Les socialistes ont fait cette déclaration dans un communiqué après que M. Obiang a été réélu avec près de 95 % des voix et que son parti a remporté les 100 sièges du Parlement équatoguinéen, sans que le gouvernement n’ait à aucun moment commenté les élections ou félicité le dirigeant – le président le plus ancien au monde, puisqu’il gouverne depuis 1979 – pour sa victoire.
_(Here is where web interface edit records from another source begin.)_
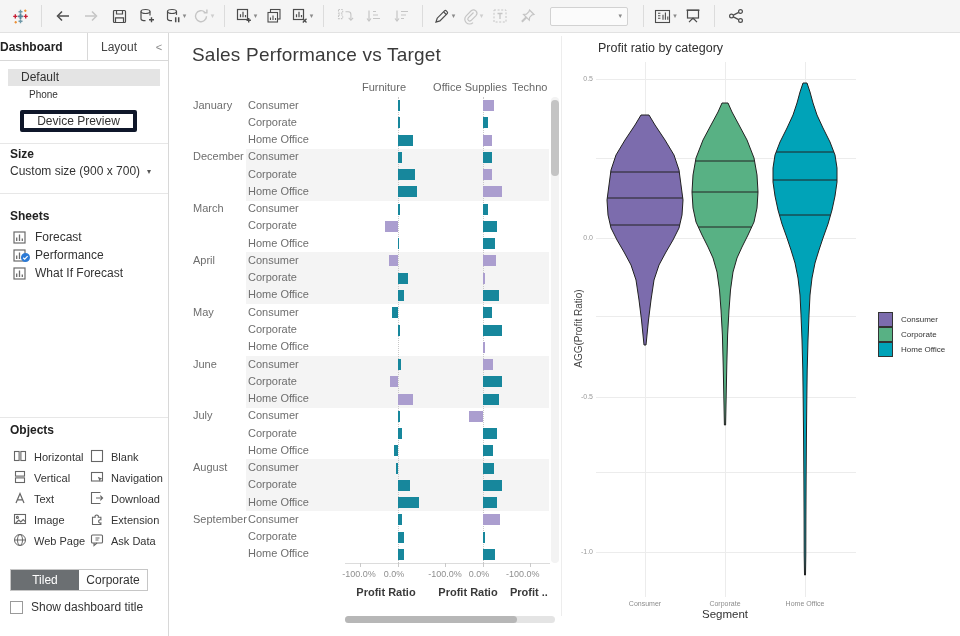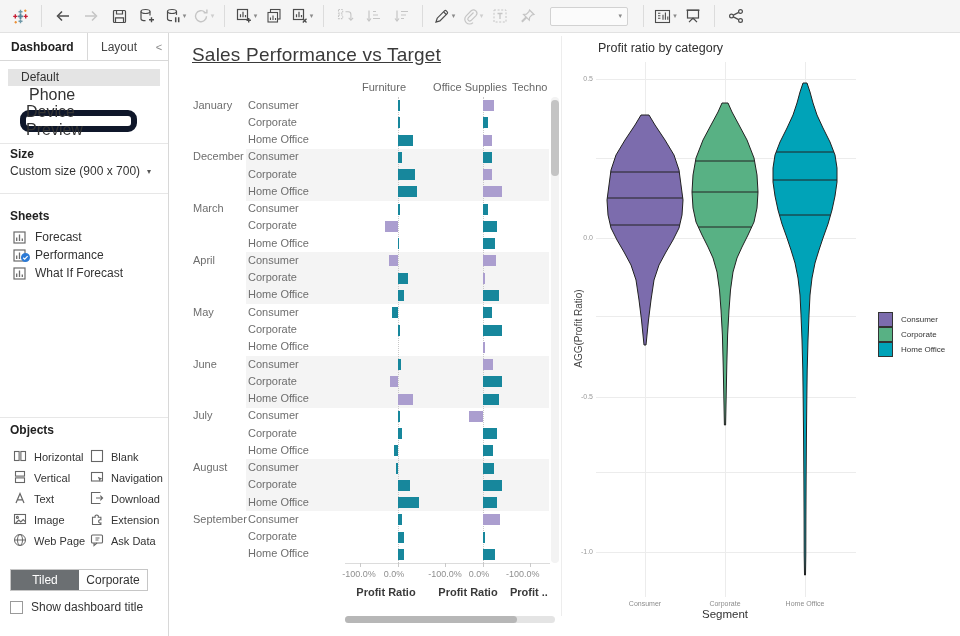--- a/index.html
+++ b/index.html
@@ -24,7 +24,7 @@
            border-right:1px solid #d8d8d8;box-sizing:border-box;z-index:20;}
   .sb-tabs{position:absolute;left:0;top:0;width:100%;height:28px;border-bottom:1px solid #d8d8d8;
            display:flex;font-size:12px;color:#222;box-sizing:border-box;}
-  .sb-tab-dash{width:88px;display:flex;align-items:center;padding-left:11px;font-weight:bold;
+  .sb-tab-dash{width:88px;display:flex;align-items:center;font-weight:bold;
                background:#fff;border-right:1px solid #d8d8d8;box-sizing:border-box;}
   .sb-tab-layout{flex:1;display:flex;align-items:center;justify-content:center;color:#444;}
   .sb-collapse{width:18px;display:flex;align-items:center;justify-content:center;color:#888;

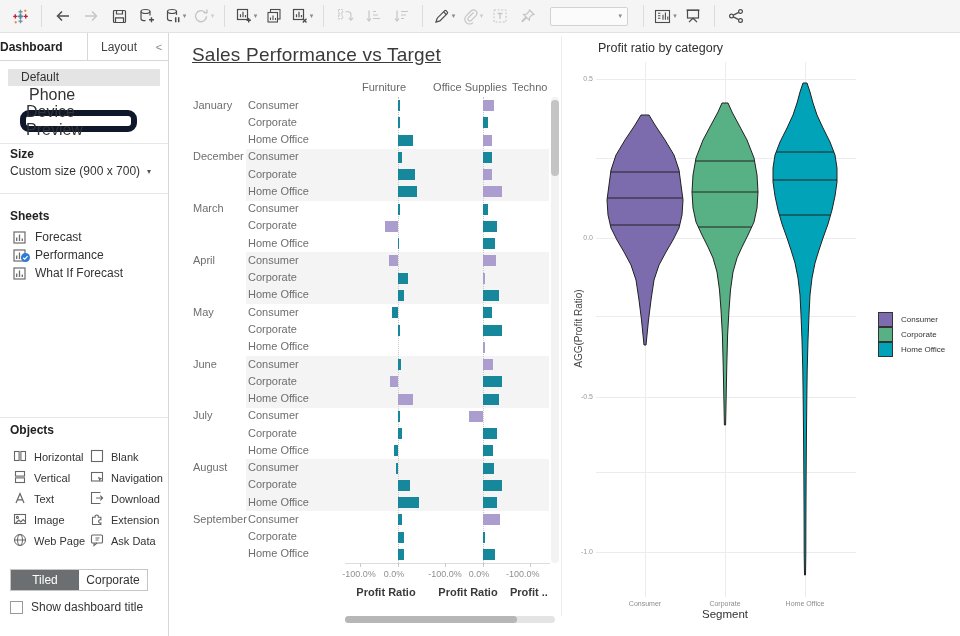--- a/index.html
+++ b/index.html
@@ -62,7 +62,7 @@
   
   .perf-clip{position:absolute;left:169px;top:33px;width:381px;height:603px;overflow:hidden;z-index:5;}
   .perf-off{position:absolute;left:-169px;top:-33px;width:960px;height:636px;}
-  .perf-title{position:absolute;left:192px;top:44px;font-size:19px;color:#3a3a3a;letter-spacing:.2px;text-decoration:underline;}
+  .perf-title{position:absolute;left:192px;top:44px;font-size:19px;color:#3a3a3a;letter-spacing:.2px;}
   .perf-header{position:absolute;top:81px;font-size:11px;color:#686868;text-align:center;
                white-space:nowrap;}
   .perf-axis{position:absolute;top:97px;height:466px;width:0;border-left:1px dotted #c8c8c8;}

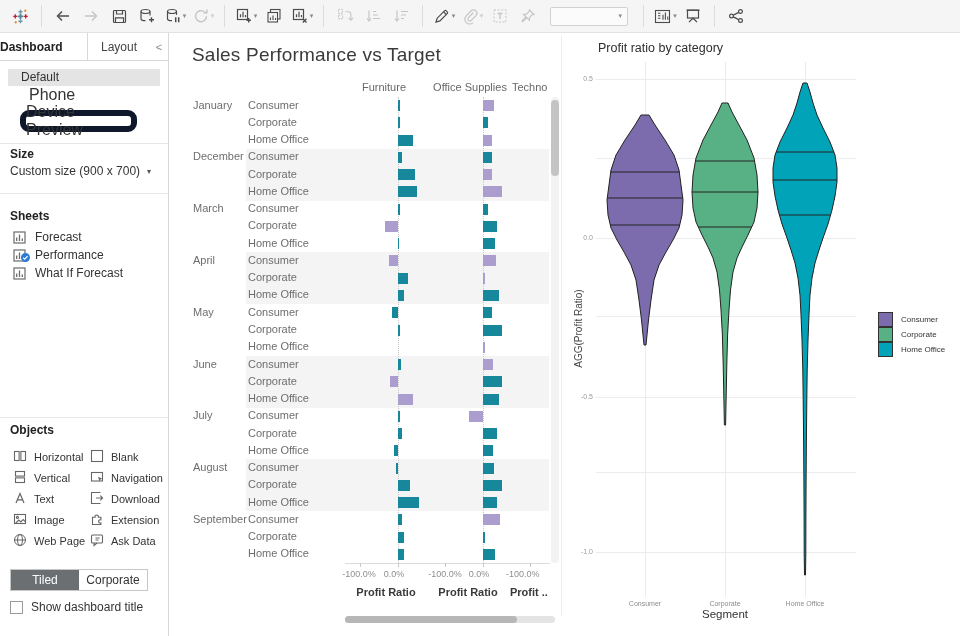--- a/index.html
+++ b/index.html
@@ -31,7 +31,7 @@
                font-size:11px;}
   .sb-default{position:absolute;left:8px;right:8px;top:36px;height:17px;background:#e4e4e4;
               font-size:12px;color:#333;line-height:17px;padding-left:13px;}
-  .sb-phone{position:absolute;left:8px;right:8px;top:53px;height:17px;font-size:16px;color:#333;
+  .sb-phone{position:absolute;left:8px;right:8px;top:53px;height:17px;font-size:10px;color:#333;
             line-height:17px;padding-left:21px;}
   .sb-preview-btn{position:absolute;left:20px;top:77px;width:117px;height:22px;border:6px solid #0f172a;
             border-radius:9px;background:#fff;font-size:16px;color:#333;display:flex;

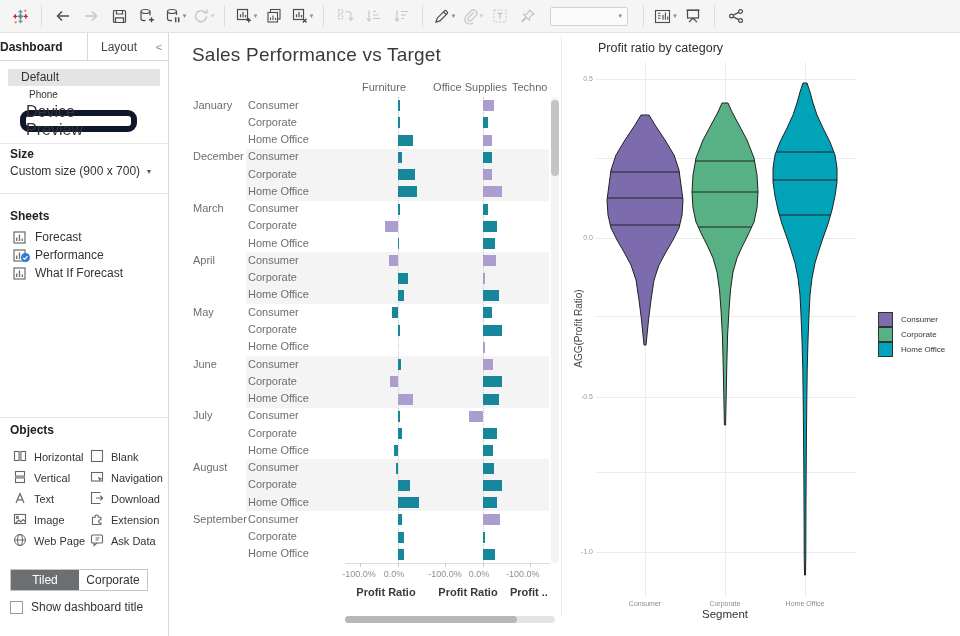--- a/index.html
+++ b/index.html
@@ -33,8 +33,8 @@
               font-size:12px;color:#333;line-height:17px;padding-left:13px;}
   .sb-phone{position:absolute;left:8px;right:8px;top:53px;height:17px;font-size:10px;color:#333;
             line-height:17px;padding-left:21px;}
-  .sb-preview-btn{position:absolute;left:20px;top:77px;width:117px;height:22px;border:6px solid #0f172a;
-            border-radius:9px;background:#fff;font-size:16px;color:#333;display:flex;
+  .sb-preview-btn{position:absolute;left:20px;top:77px;width:117px;height:22px;border:4px solid #0f172a;
+            border-radius:2px;background:#fff;font-size:12px;color:#333;display:flex;
             align-items:center;justify-content:center;box-sizing:border-box;}
   .sb-divider{position:absolute;left:0;width:168px;height:1px;background:#e7e7e7;}
   .sb-label{position:absolute;left:10px;font-size:12px;font-weight:bold;color:#222;}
Le PSOE a indiqué qu’il partageait l’avis de l’UE, qui a demandé la semaine dernière aux autorités équato-guinéennes de mener une enquête «approfondie» sur les allégations d'»abus et d’irrégularités» lors des élections et a regretté que l’environnement ne soit pas «propice à des élections démocratiques, pluralistes et participatives», tout en défendant la nécessité d’un «dialogue pleinement inclusif».
Le parti dirigé par Pedro Sánchez a appelé «le gouvernement équatoguinéen à établir un dialogue politique et social pour faciliter la mise en œuvre de ce type de mesures», tout en regrettant que «les élections ne se soient pas déroulées dans les conditions de garanties démocratiques attendues».
Enfin, et en regardant vers l’avenir, le PSOE a estimé que «la Guinée équatoriale doit entreprendre les améliorations nécessaires pour améliorer la gouvernance démocratique». «Ce n’est que de cette manière que le plein exercice de la pluralité et de la participation politique peut être garanti», conclut-il dans son communiqué.